Open-Access: This article is an open-access article that was selected by an in-house editor and fully peer-reviewed by external reviewers. It is distributed in accordance with the Creative Commons Attribution NonCommercial (CC BY-NC 4.0) license, which permits others to distribute, remix, adapt, build upon this work non-commercially, and license their derivative works on different terms, provided the original work is properly cited and the use is non-commercial. See: https://creativecommons.org/Licenses/by-nc/4.0/
Corresponding author: Guang-Bin Cui, BMed, Doctor, PhD, Academic Research, Chief Doctor, Chief Physician, Professor, Research Dean, Department of Radiology, The Affiliated Tangdu Hospital of Air Force Medical University, No. 569 Xinsi Road, Xi'an 710038, Shaanxi Province, China. cuigbtd@163.com
Received: August 23, 2021
Peer-review started: August 23, 2021
First decision: December 4, 2021
Revised: December 10, 2021
Accepted: January 6, 2022
Article in press: January 6, 2022
Published online: February 15, 2022
ARTICLE HIGHLIGHTS
Research background

Whole-brain functional connectivity patterns, or large-scale functional connectivity (LSFC) patterns, are both highly unique and reliable in each individual, and similar to a fingerprint, can identify individual differences in personality traits or cognitive functions.

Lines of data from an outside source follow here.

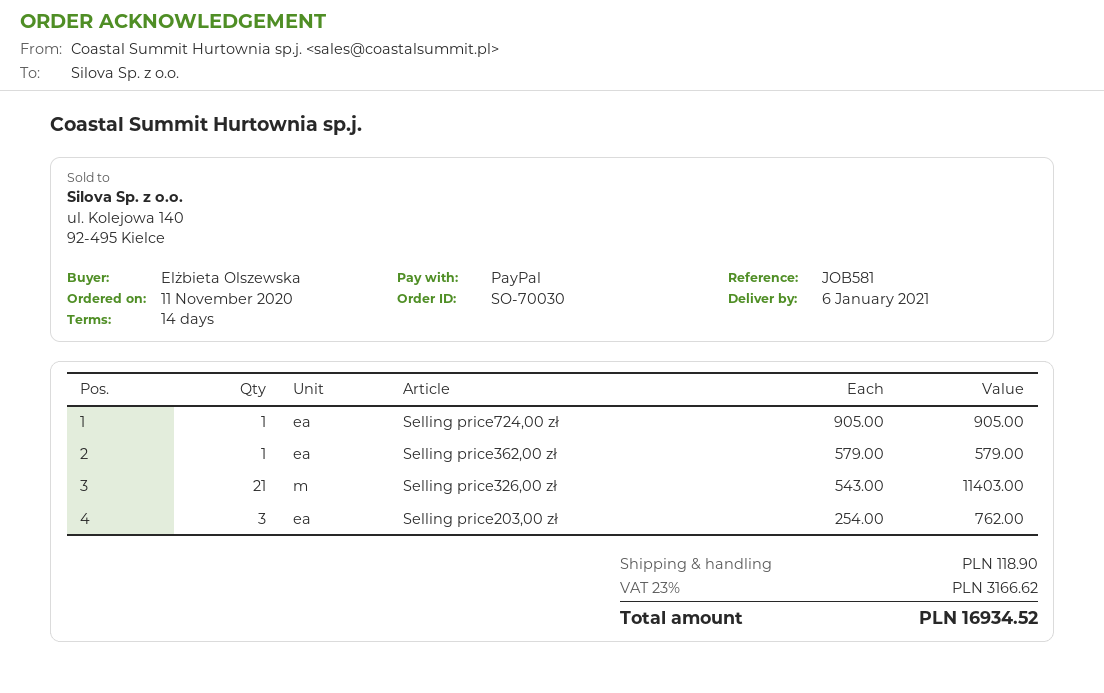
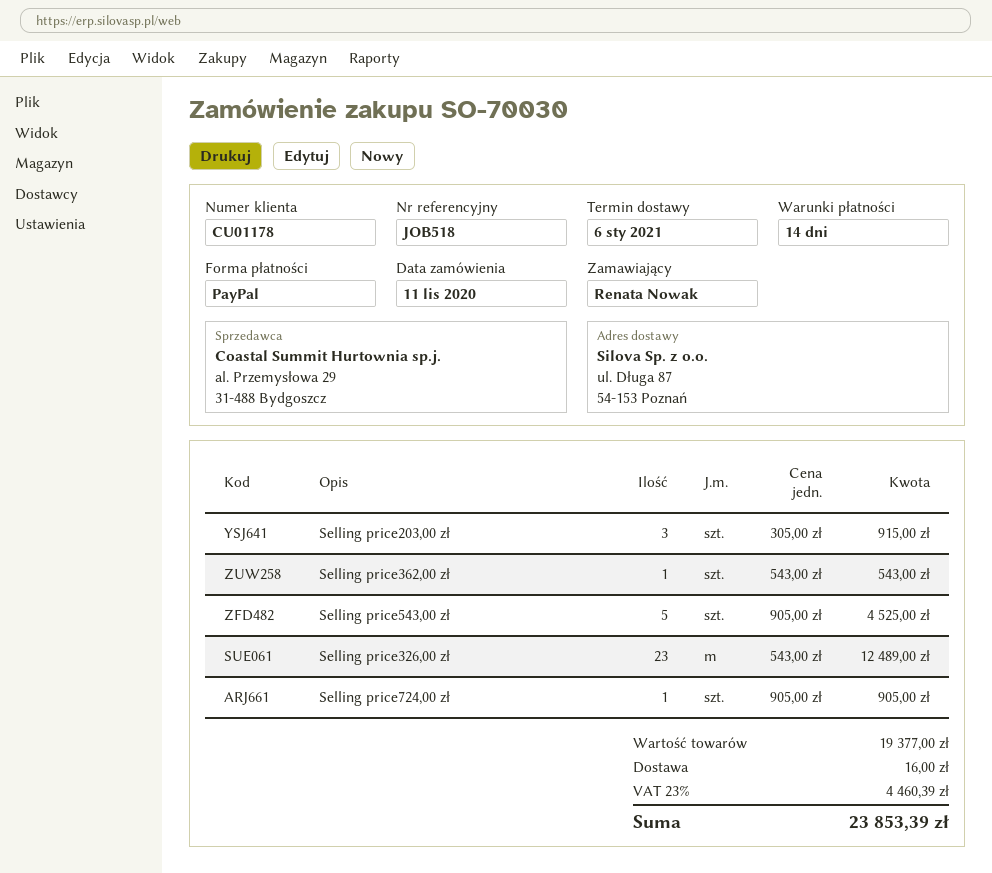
reference: JOB581 -> JOB518
ordered by: Elżbieta Olszewska -> Renata Nowak
Selling price362,00 zł: 1 x 579.00 = 579.00 -> 1 x 543.00 = 543.00
Selling price326,00 zł: 21 x 543.00 = 11403.00 -> 23 x 543.00 = 12489.00
Selling price203,00 zł: 3 x 254.00 = 762.00 -> 3 x 305.00 = 915.00
Selling price543,00 zł: none -> 5 x 905.00 = 4525.00
shipping: 118.90 -> 16.00
tax: 23% = 3166.62 -> 23% = 4460.39
total: 16934.52 -> 23853.39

Abnormal LSFC patterns have been found in patients with dementia, as well as in those with mild cognitive impairment (MCI), which predicted their cognitive performance. It has been reported that patients with type 2 diabetes mellitus (T2DM) may develop MCI that could progress to dementia. We assessed the applicability of LSFC-related discriminative features to predict the cognitive level of patients with T2DM using a connectome-based predictive modeling (CPM) and support vector machine (SVM).

Research motivation

Whether machine learning techniques like CPM and SVM could utilize LSFC patterns to predict T2DM-related MCI with a high degree of accuracy remains unclear.

Research objectives

To investigate the utility of LSFC for more accurately and reliably predicting the cognitive impairment related to T2DM.

Research methods

Resting-state functional magnetic resonance images were derived from 42 patients with T2DM and 24 healthy controls. Cognitive function was assessed using the Montreal Cognitive Assessment (MoCA). Patients with T2DM were divided into two groups, according to the presence (T2DM-C; n = 16) or absence (T2DM-NC; n = 26) of MCI. Brain regions were marked using the Harvard Oxford (HOA-112), automated anatomical labeling (AAL-116), and 264-region functional (Power-264) atlases. LSFC biomarkers for predicting MoCA scores were identified using a new CPM technique. Subsequently, we used the SVM based on LSFC patterns for among-group differentiation. The area under the receiver operating characteristic curve determined the classification appearance.

Research results

CPM could predict MoCA scores in patients with T2DM, indicating that LSFC patterns represent cognition-level measures in these patients. Positive (anti-correlated) LSFC networks based on the Power-264 atlas showed the best predictive performance (r=0.42, P=0.0038); moreover, we observed new brain regions of interest associated with T2DM-related cognition. The area under the receiver operating characteristic curve values (T2DM-NC group vs. T2DM-C group) were 0.65-0.70, with LSFC matrices based on HOA-112 and Power-264 atlases having the highest value (0.70). Most discriminative and attractive LSFCs were related to the default mode network, limbic system, and basal ganglia.

Research conclusions

LSFC provides neuroimaging-based information that may be useful in detecting MCI early and accurately in patients with T2DM and therefore assist with T2DM management.

Research perspectives

Our study provides promising evidence that LSFC can reveal cognitive impairment in patients with T2DM, although further development is needed for clinical application.